◆ **Task objective**: Any picture in the data below should be skipped, while every line is repeated exactly.

Record set START

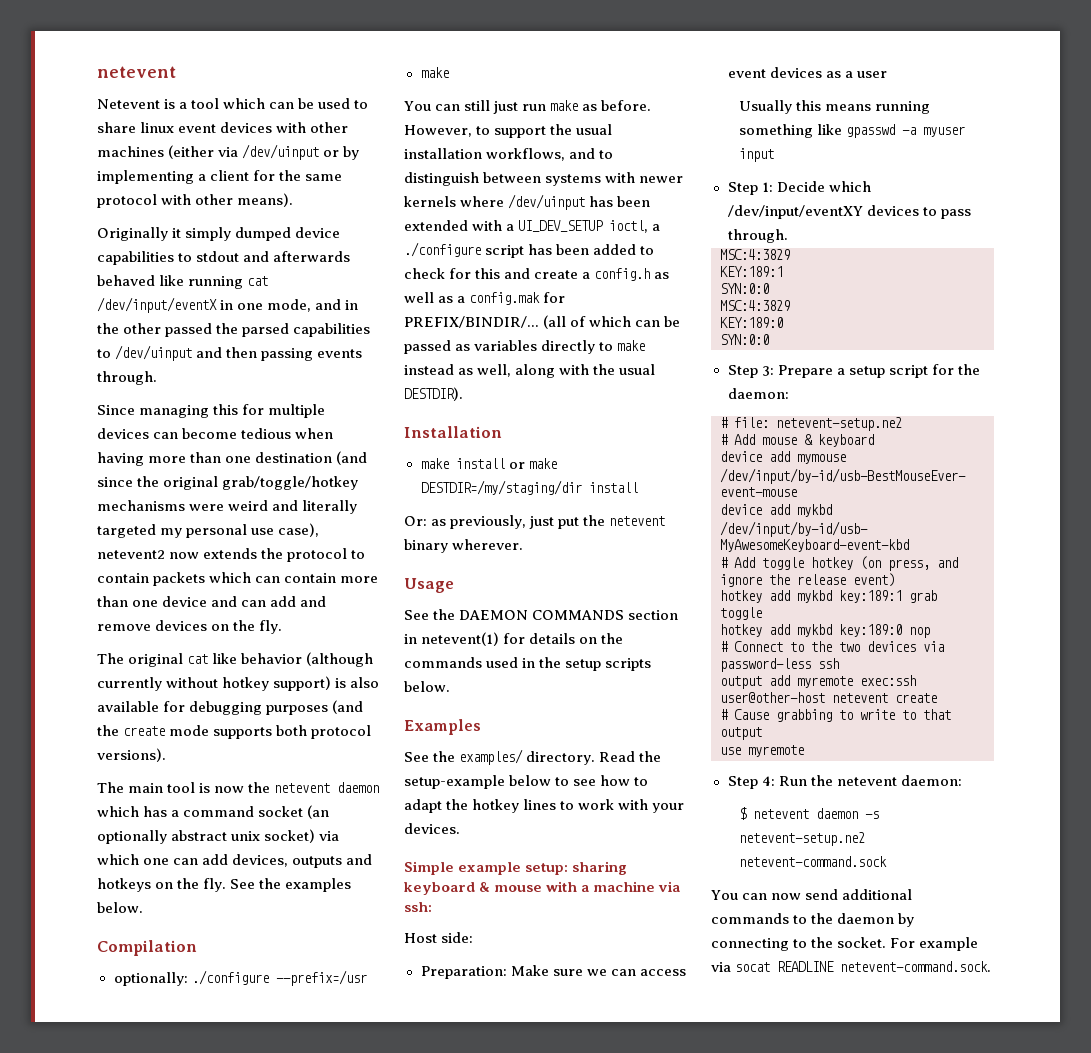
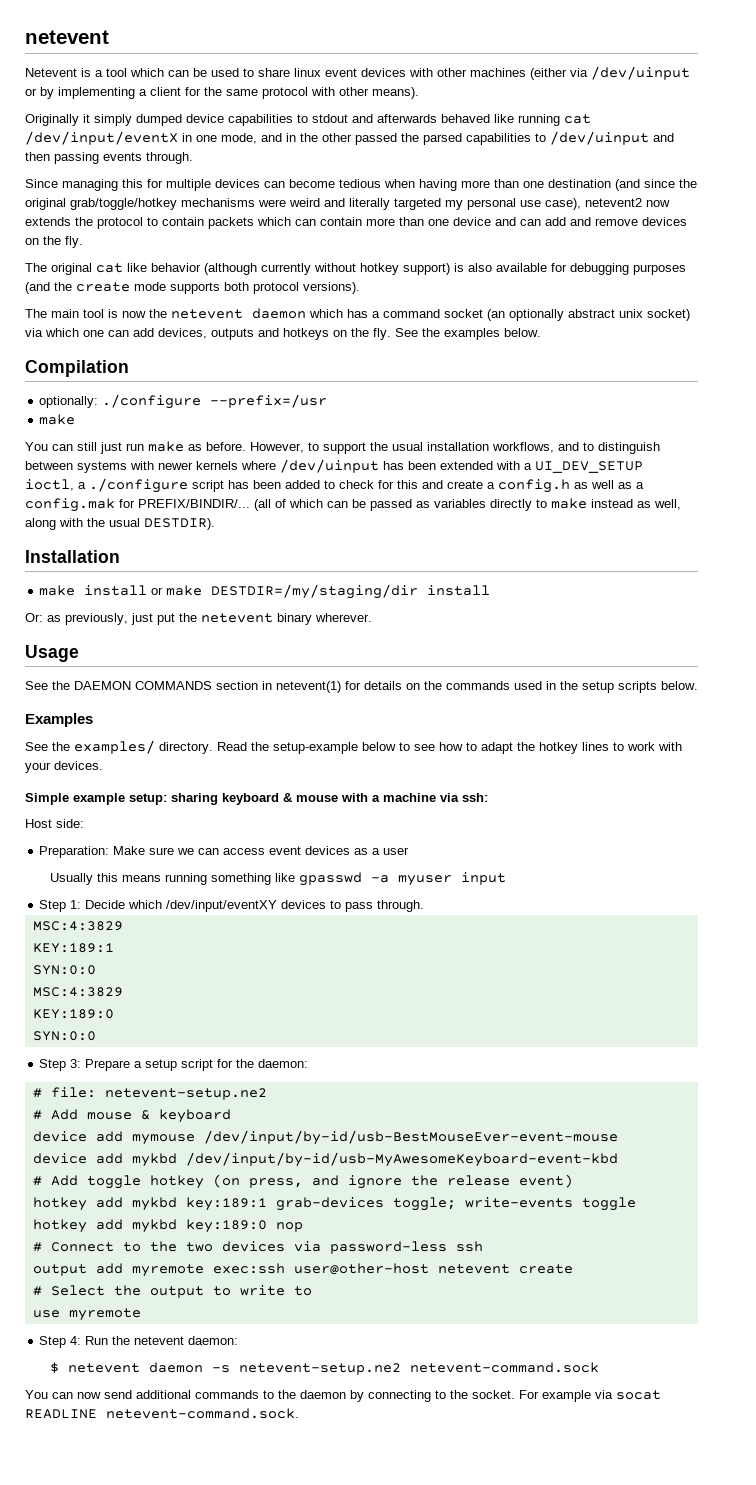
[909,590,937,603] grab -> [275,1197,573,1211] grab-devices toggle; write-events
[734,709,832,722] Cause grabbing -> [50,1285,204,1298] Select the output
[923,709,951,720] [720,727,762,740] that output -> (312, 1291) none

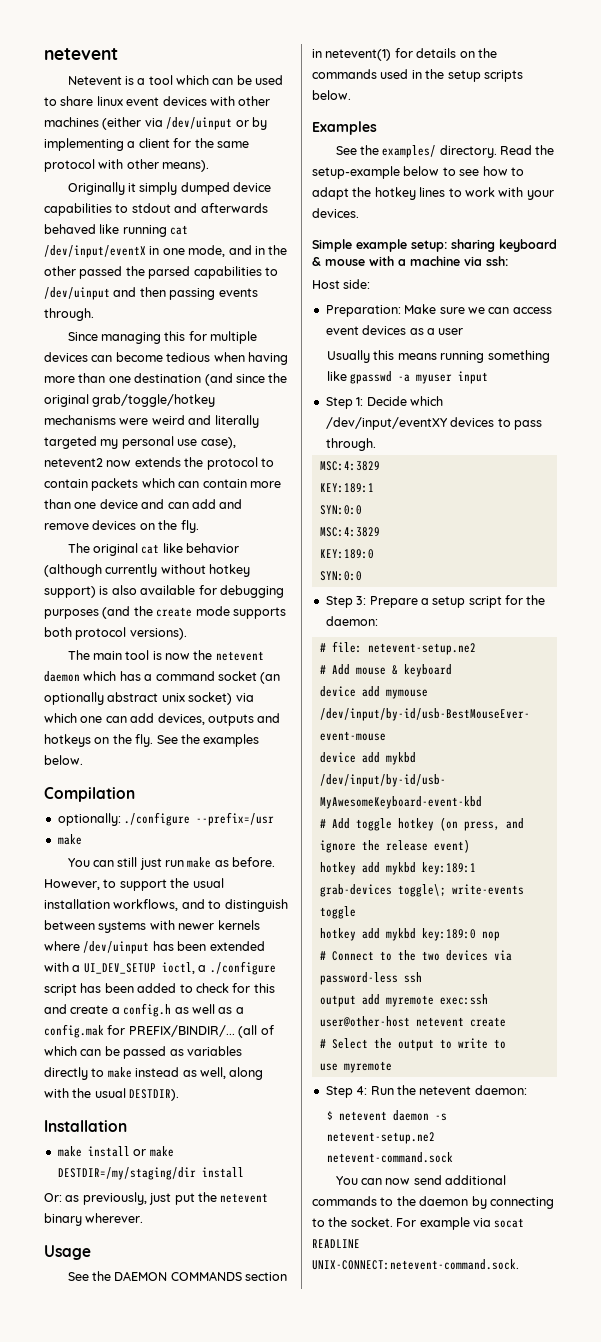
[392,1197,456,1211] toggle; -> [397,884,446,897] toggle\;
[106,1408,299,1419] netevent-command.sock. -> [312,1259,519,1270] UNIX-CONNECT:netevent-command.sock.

Record set END

◆ **Task output**:
[909,590,937,603] grab -> [275,1197,573,1211] grab-devices toggle; write-events
[734,709,832,722] Cause grabbing -> [50,1285,204,1298] Select the output
[923,709,951,720] [720,727,762,740] that output -> (312, 1291) none

[392,1197,456,1211] toggle; -> [397,884,446,897] toggle\;
[106,1408,299,1419] netevent-command.sock. -> [312,1259,519,1270] UNIX-CONNECT:netevent-command.sock.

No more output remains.